Oh how naive..... what did the Bush administration do to science in the US? The non-scientific public's perception of science is very important to science, and you are mistaken in assuming that the average person is going to fairly and critically analyze scientific issues based on the objective findings. The average person's views at election time ultimately translate into how much funding science gets.

I meant it doesn't matter to the science, jackass. More important, though, is why you are suddenly focusing on public opinion and science funding. I thought your problems were with the maths?

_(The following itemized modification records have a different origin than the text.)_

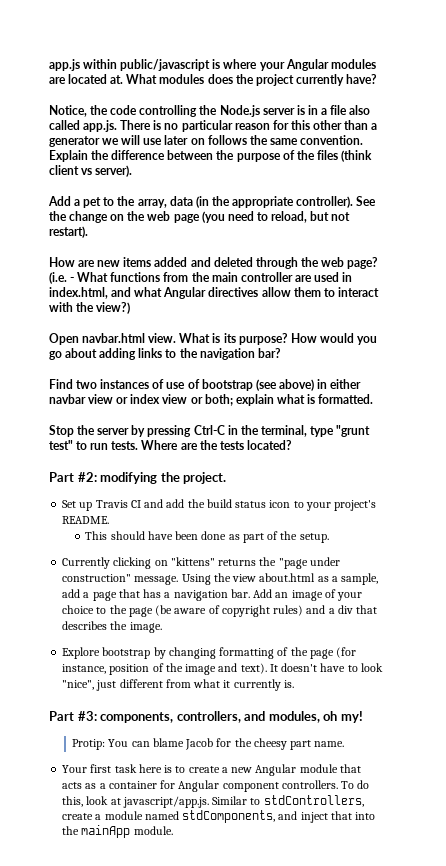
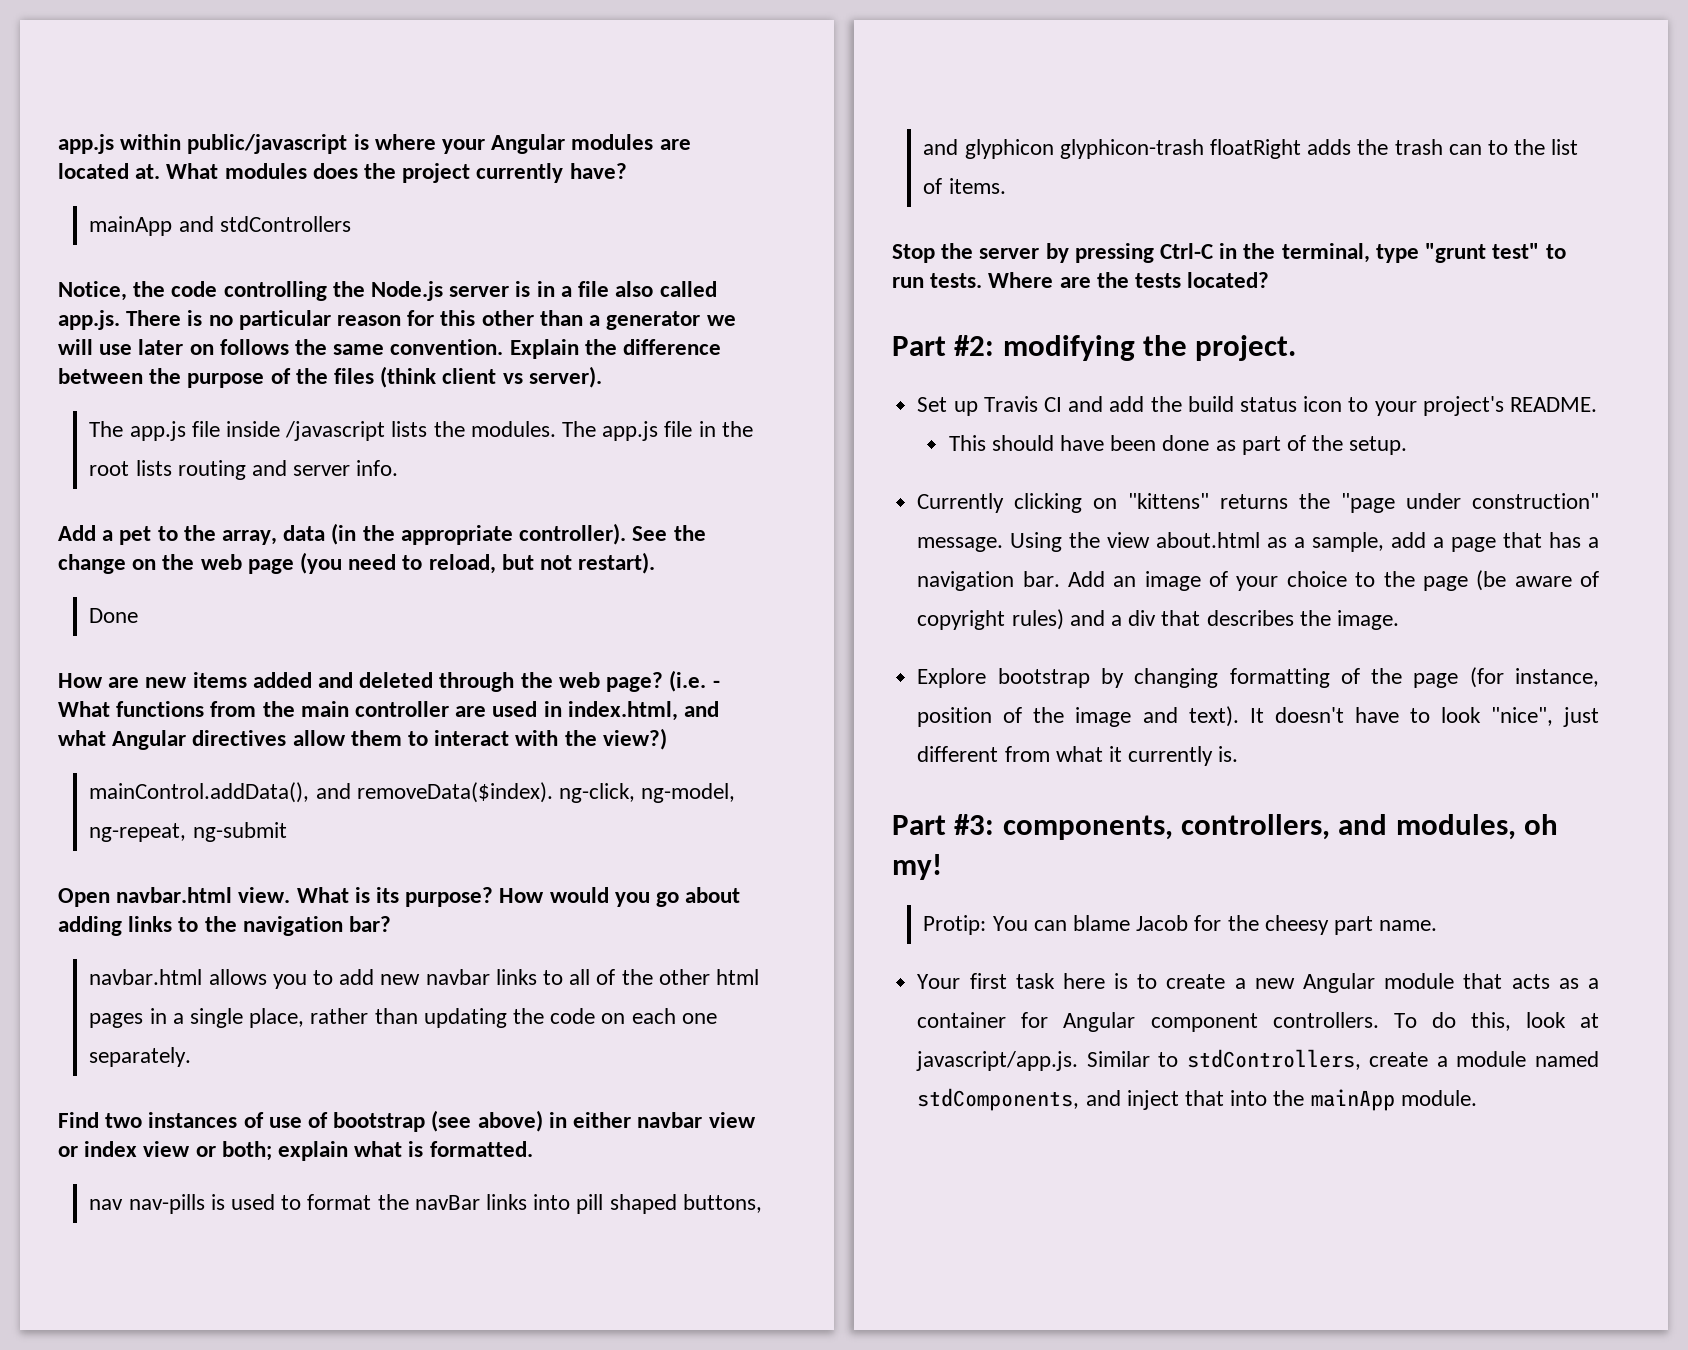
+ mainApp and stdControllers
+ The app.js file inside /javascript lists the modules. The app.js file in the root lists routing and server info.
+ Done
+ mainControl.addData(), and removeData($index). ng-click, ng-model, ng-repeat, ng-submit
+ navbar.html allows you to add new navbar links to all of the other html pages in a single place, rather than updating the code on each one separately.
+ nav nav-pills is used to format the navBar links into pill shaped buttons, and glyphicon glyphicon-trash floatRight adds the trash can to the list of items.

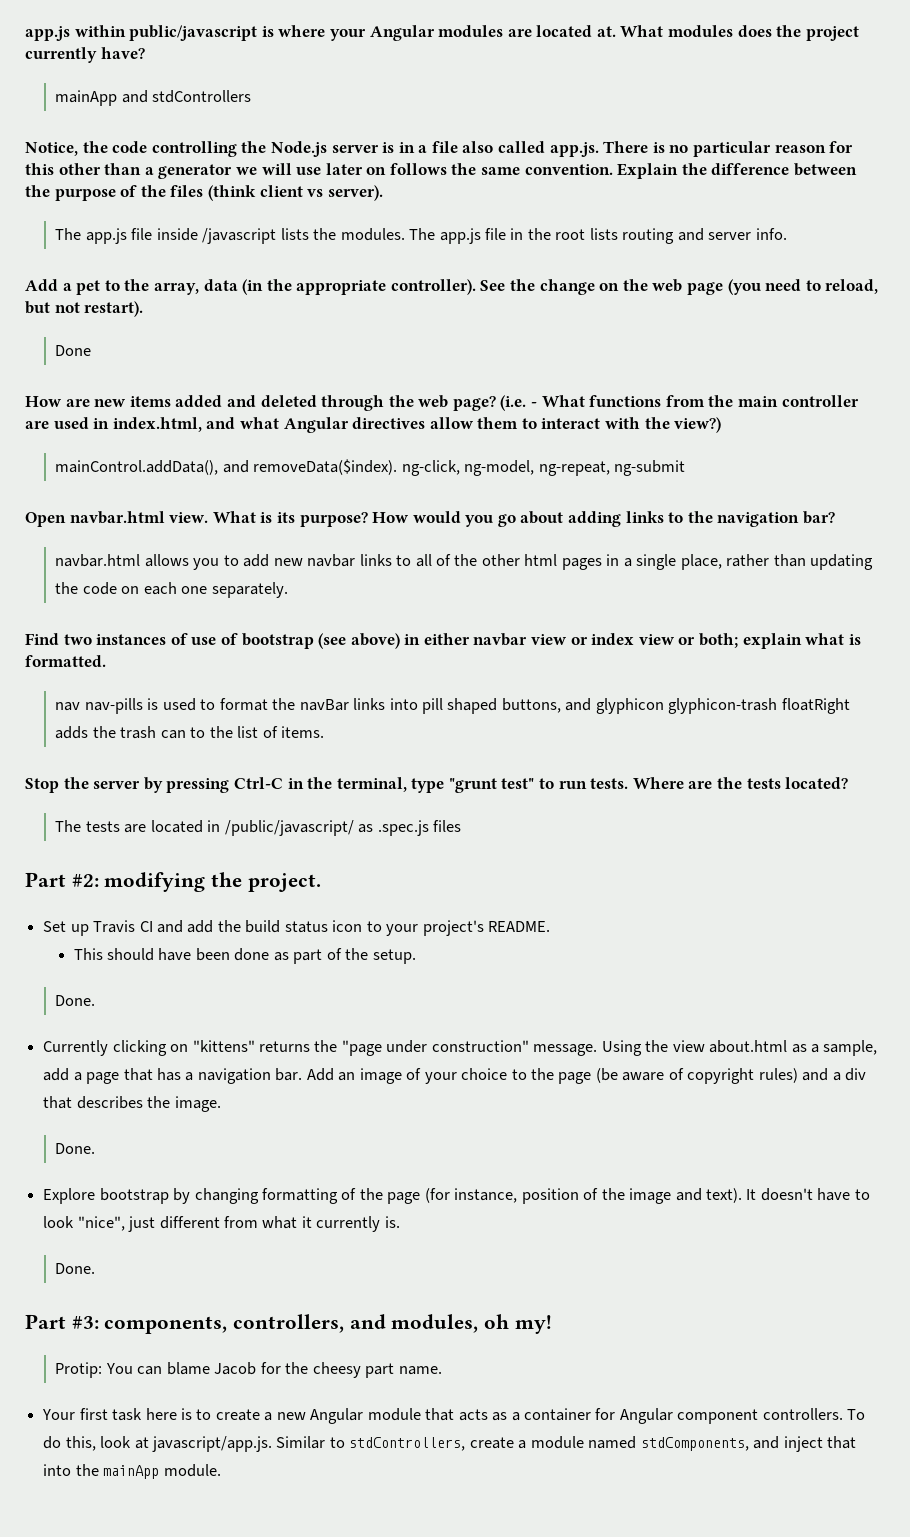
+ The tests are located in /public/javascript/ as .spec.js files
  This should have been done as part of the setup.
+ Done.
  Add an image of your choice to the page (be aware of copyright rules) and a div that describes the image.
+ Done.
  It doesn't have to look "nice", just different from what it currently is.
+ Done.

By Wowbagger (not verified) on 06 Mar 2009 #permalink

"Further, for you and others to come in here and claim that WE are being arrogant, when all we've done is challenge your highly suspect and fallacious claims and understanding of scientific concepts (hundreds of times amid a hail storm of accusations that we're fascists, communists, the source of all evil, etc.)"

What????? I said nothing of the sort, The worst I said was that Dawkins is smug (nothing unwarranted in that comment), I made an inappropriate comment about the special olympics, and the accusation that scientists are ignoring statistics at the genetic level. It's preposterous for you to be lumping me in with the religious crowd, as I am probably the most non-religious person out there, and as supportive of separation of church and state as can be.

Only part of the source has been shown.